Assimi goïta : le Mali face à la concentration du pouvoir et à la crise sécuritaire
Assimi Goïta, président et ministre de la Défense : le Mali au bord du précipice sécuritaire
En cumulant officiellement les fonctions de Président de la République et de ministre de la Défense, le Colonel Assimi Goïta franchit une étape supplémentaire dans la concentration du pouvoir à Bamako. Cette décision, loin d’être anodine, révèle une stratégie de survie politique dans un contexte où l’armée malienne accumule les revers stratégiques.
Entre la perte de Kidal, tombée aux mains du JNIM et de la CMA/FLA, et l’efficacité contestée des forces russes (ex-Wagner), le Mali s’enfonce dans une crise multidimensionnelle. Ce cumul de mandats interroge : peut-on sérieusement croire qu’un seul homme puisse piloter à la fois la diplomatie, la gestion étatique et les opérations militaires d’un pays en guerre ?
La chute de Kidal : un échec symbolique et tactique
Il y a peu, les autorités célébraient encore la « libération » de Kidal comme un symbole de souveraineté retrouvée. Aujourd’hui, la réalité est toute autre : la ville, verrou essentiel du Nord malien, est repassée sous le contrôle des groupes armés. Ce revers n’est pas anodin : il illustre l’incapacité des forces maliennes à maintenir leurs positions, malgré le soutien russe et les discours de « montée en puissance ».
Les raisons de cet échec sont multiples : absence d’administration civile, vide sécuritaire, et une stratégie djihadiste de plus en plus sophistiquée. Le JNIM, en particulier, a su exploiter les faiblesses logistiques des armées régulières, transformant des victoires éphémères en défaites cuisantes. Les populations locales paient le prix fort : insécurité chronique, exactions, et un avenir plus incertain que jamais.
L’alliance russe : une solution qui montre ses limites
Le partenariat avec la Russie, matérialisé par les mercenaires de Wagner (désormais intégrés à l’Africa Corps), était censé offrir une alternative « souveraine » aux anciennes puissances coloniales. Pourtant, les résultats peinent à convaincre : si les paramilitaires russes sont déployés sur les fronts les plus dangereux, leur approche « terre brûlée » radicalise davantage les populations et alimente le recrutement jihadiste.
Les rapports sur les violations des droits humains se multiplient, tandis que l’efficacité opérationnelle des forces maliennes reste médiocre. Les embuscades meurtrières se succèdent, révélant des lacunes tactiques criantes. Dans ce contexte, la question se pose : la Russie, déjà engagée dans un conflit prolongé en Ukraine, peut-elle vraiment fournir au Mali l’appui aérien et technologique nécessaire pour contrer la mobilité du JNIM ? Rien n’est moins sûr.
L’isolement diplomatique du Mali : un pari risqué
En quittant la CEDEAO pour fonder l’Alliance des États du Sahel (AES), Bamako a choisi la voie de l’autonomie sécuritaire. Pourtant, cette stratégie d’isolement s’avère contre-productive : les frontières sont poreuses, et le terrorisme ne connaît pas de limites administratives.

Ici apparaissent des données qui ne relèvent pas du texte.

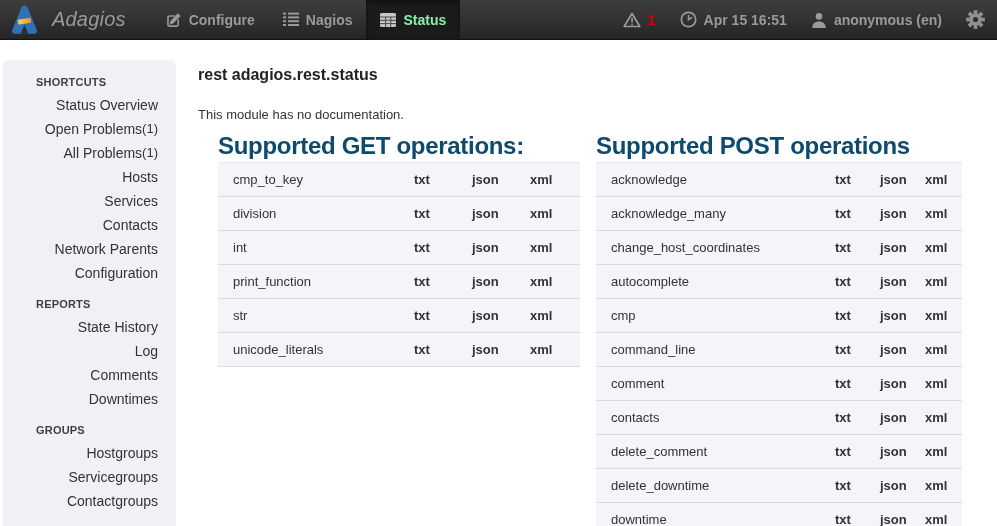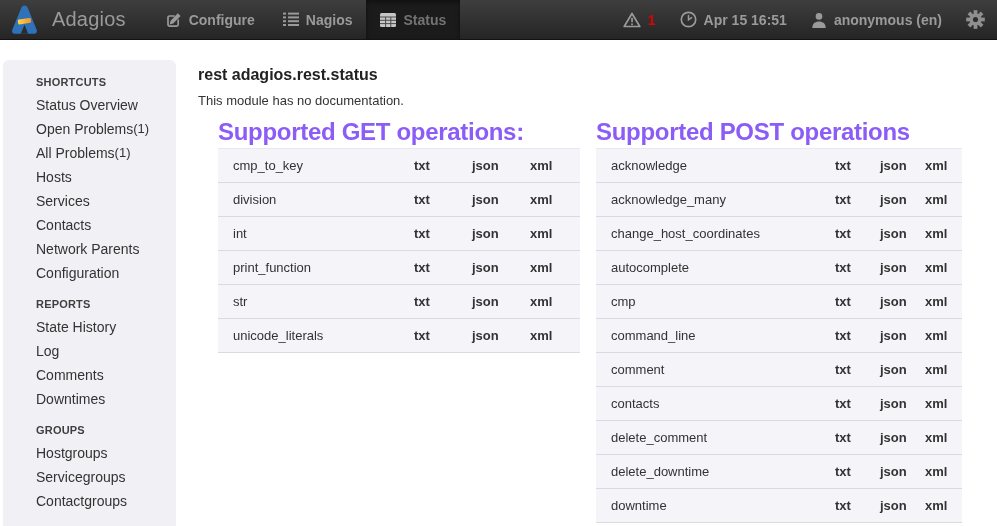"Adagios" .brand { font-style: none -> italic }
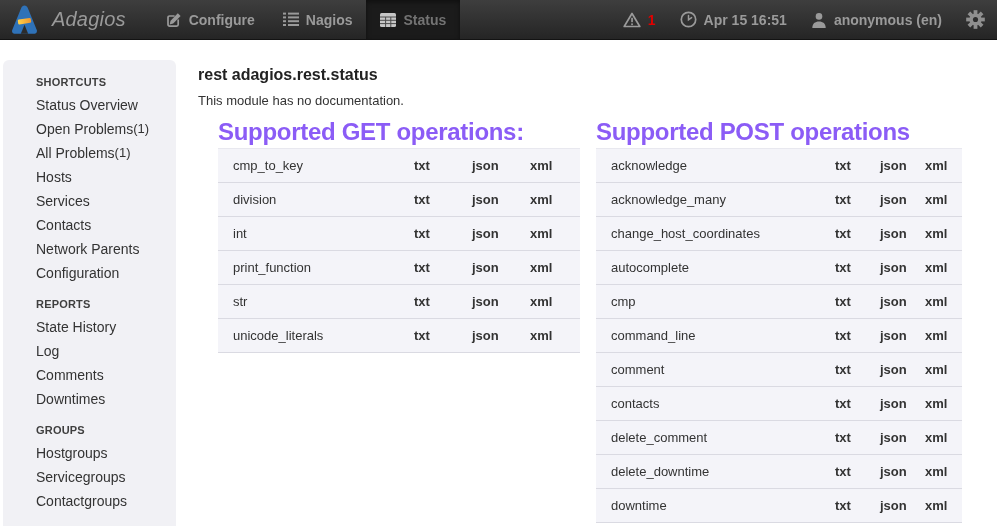"Status" .nav-item.active { color: #737373 -> #86efac }
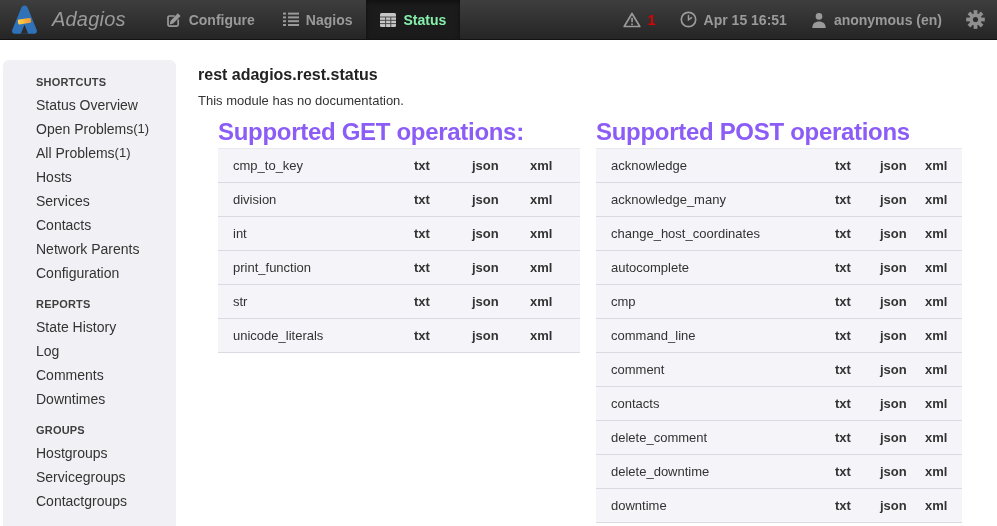"rest adagios.rest.status" .page-title { margin: 6px 0 9px -> 6px 0 23px }
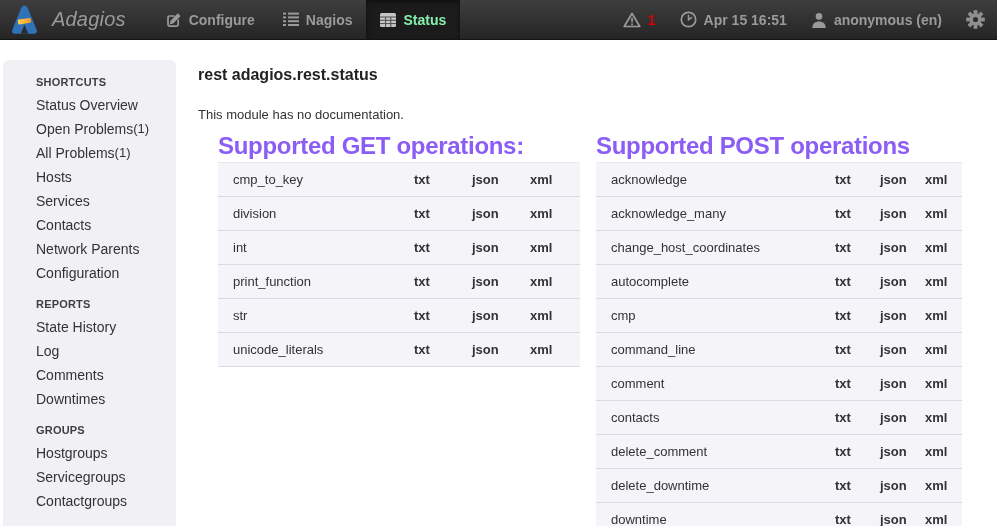"Status Overview" .side-item { justify-content: flex-start -> flex-end }
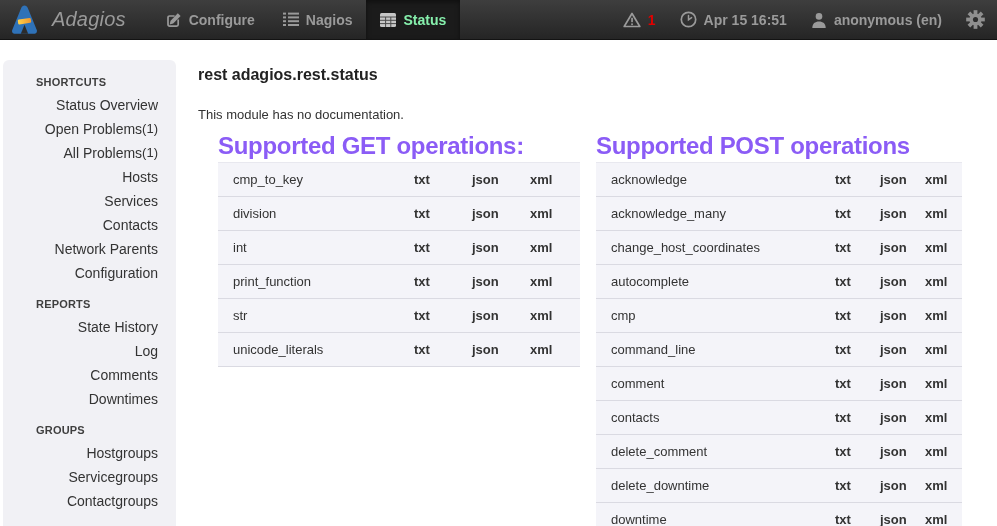"Supported GET operations:" .col h2 { color: #8b5cf6 -> #0c4a6e }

En se coupant des mécanismes de coopération régionale, le Mali se prive de renseignements cruciaux et de soutiens logistiques essentiels. La concentration du pouvoir entre les mains d’Assimi Goïta est perçue par les pays voisins comme un durcissement autoritaire, rendant tout dialogue encore plus difficile. Résultat : le Mali se retrouve dans une impasse géopolitique, où il cherche à affirmer sa souveraineté par les armes… tout en dépendant de forces extérieures opaques.

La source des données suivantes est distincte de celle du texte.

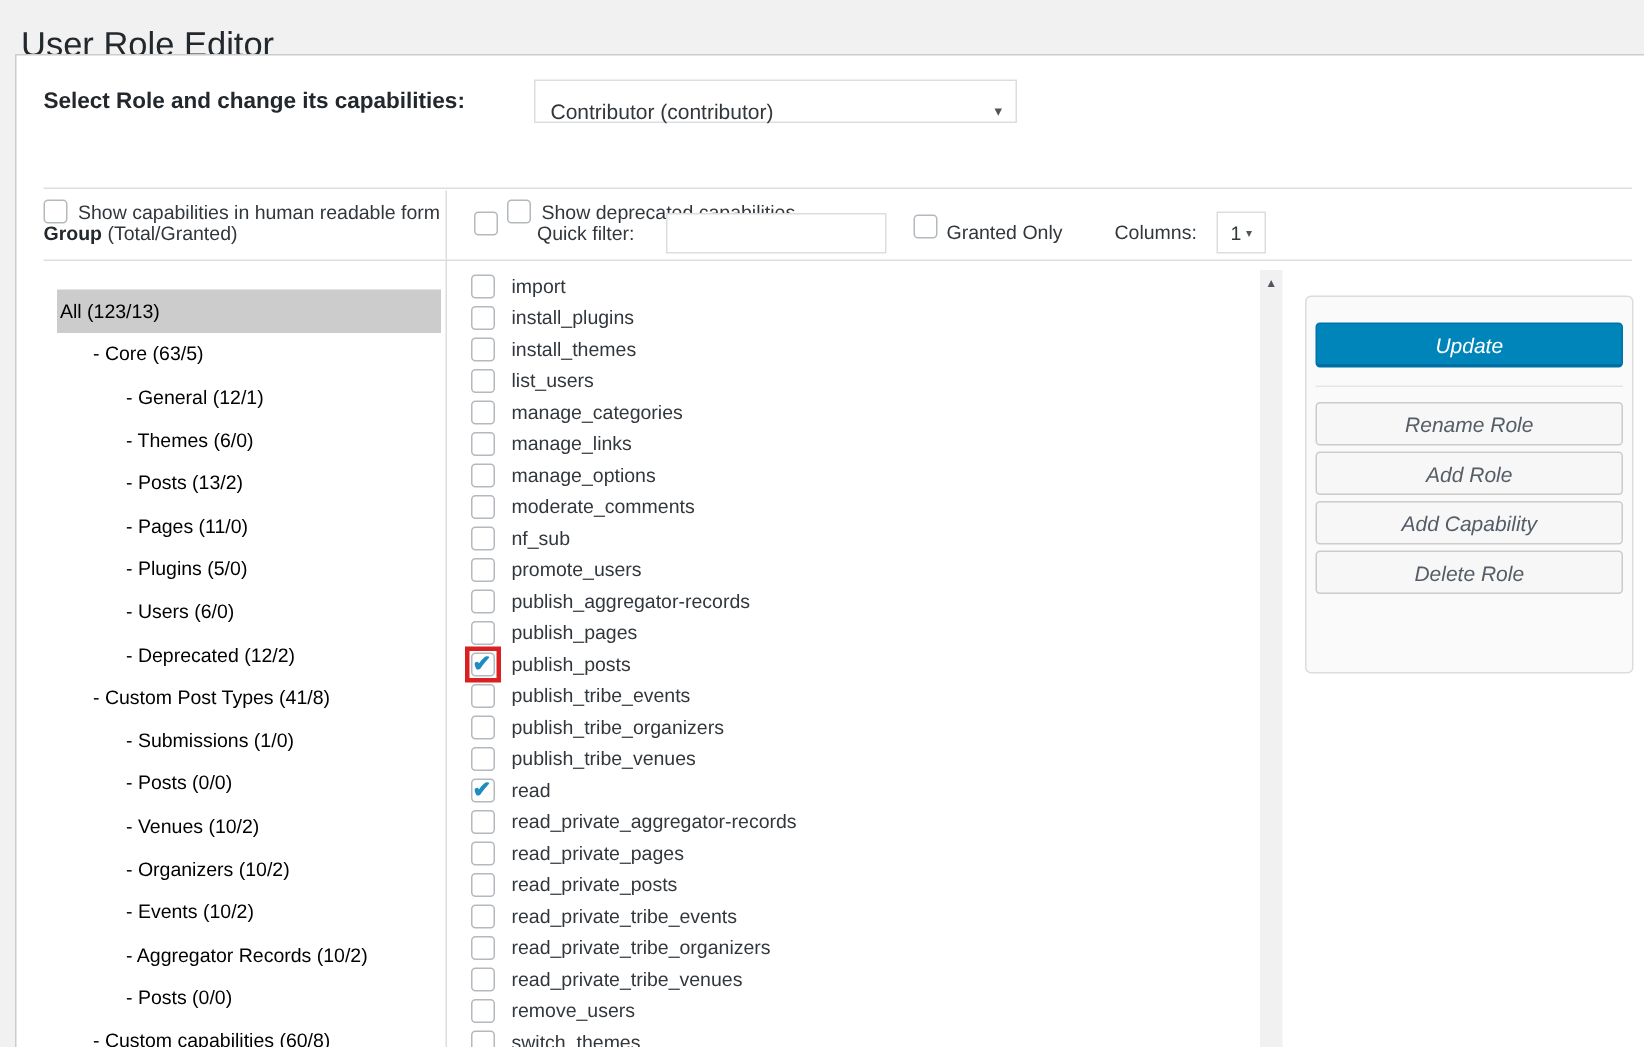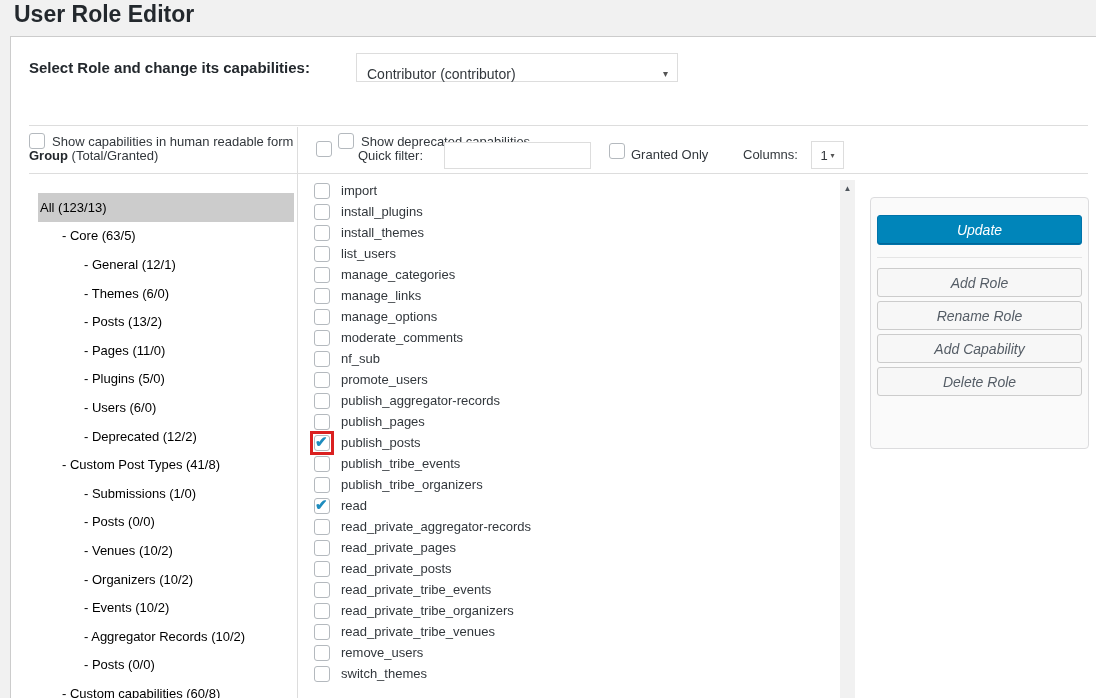"User Role Editor" .page-title { font-weight: 700 -> 400; padding-top: 0 -> 15px }
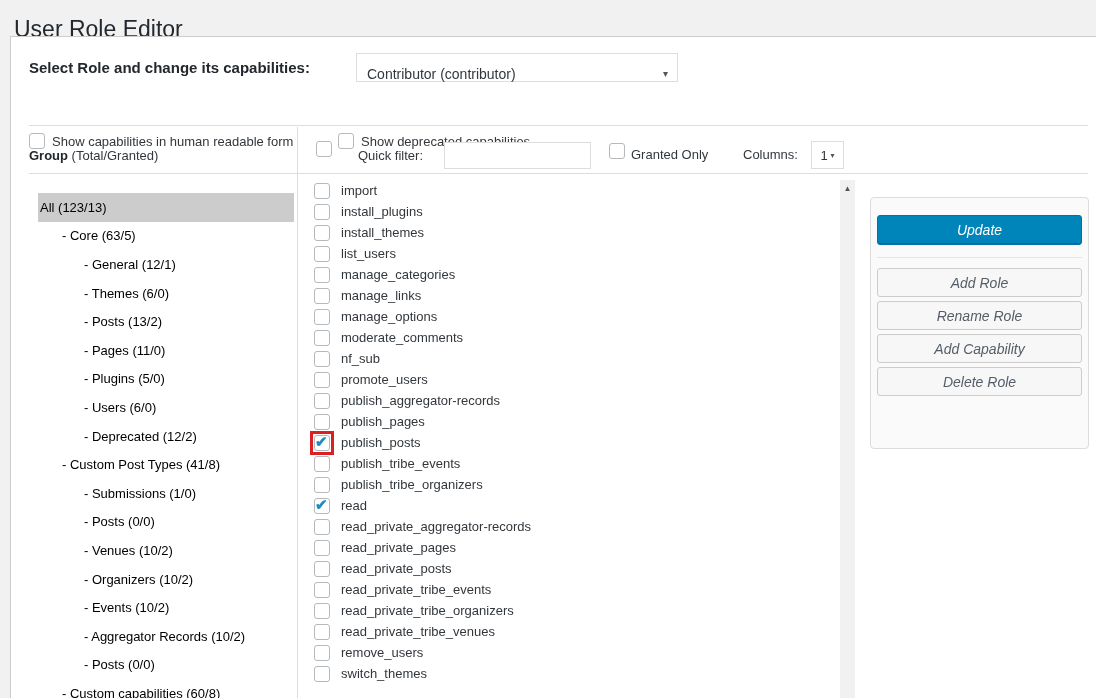"Add Role" button.btn { order: before "Rename Role" -> after "Rename Role" }
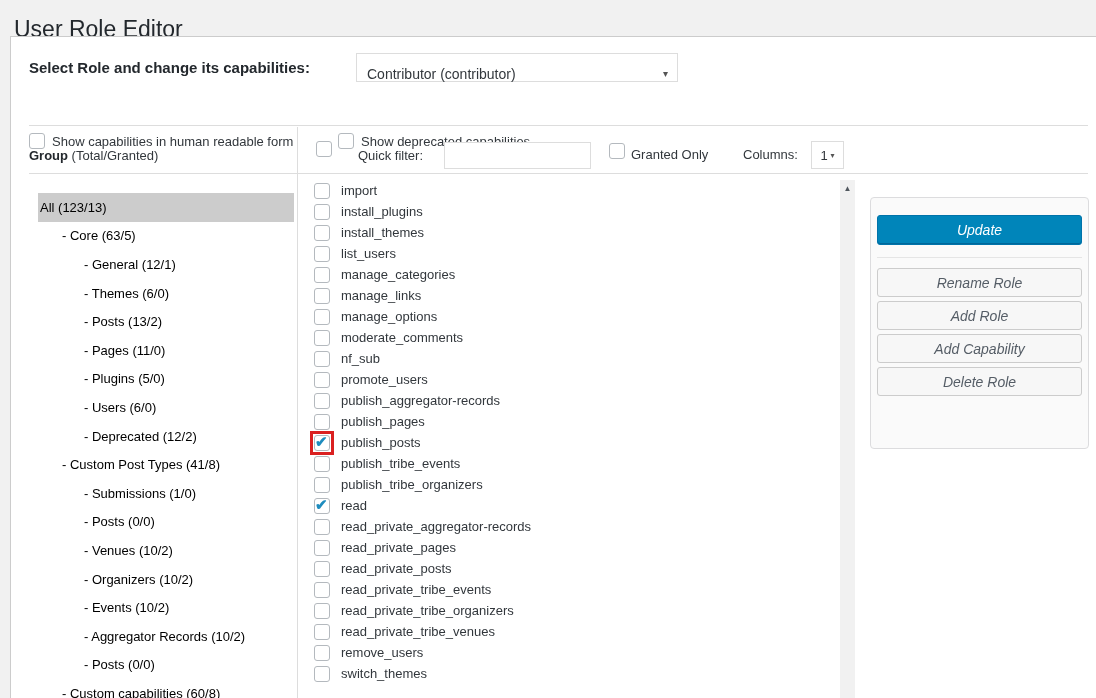"publish_tribe_venues" div.cap-row { html: none -> <div> <span> <span> </span> </span> <span>publish_tribe_venues</span> </div> }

Vers un enlisement total ? Les risques d’un pouvoir concentré
Pour les populations du Centre et du Nord malien, la situation est critique. Les attaques contre les civils et les militaires sont devenues quasi quotidiennes, et l’insécurité ne cesse de progresser. Le nouveau « Président-Ministre de la Défense » mise tout sur une stratégie de fermeté, mais les signes d’essoufflement se multiplient.
L’histoire africaine regorge d’exemples où la concentration excessive du pouvoir a conduit à des crises majeures. Si la situation ne s’améliore pas rapidement, le mécontentement social, aujourd’hui contenu par une répression accrue, pourrait exploser. Pour éviter l’effondrement, le Mali doit impérativement repenser sa stratégie : la force brute et les alliances mercenaires ont montré leurs limites. Sans une gouvernance inclusive et une véritable reconquête sociale des territoires, le sabre d’Assimi Goïta risque de s’émousser face à la résilience des groupes armés.
L’heure n’est plus aux discours triomphalistes, mais à un réalisme politique urgent. Car au-delà des titres et des uniformes, c’est la survie même de l’État malien qui se joue sur les champs de bataille du Nord.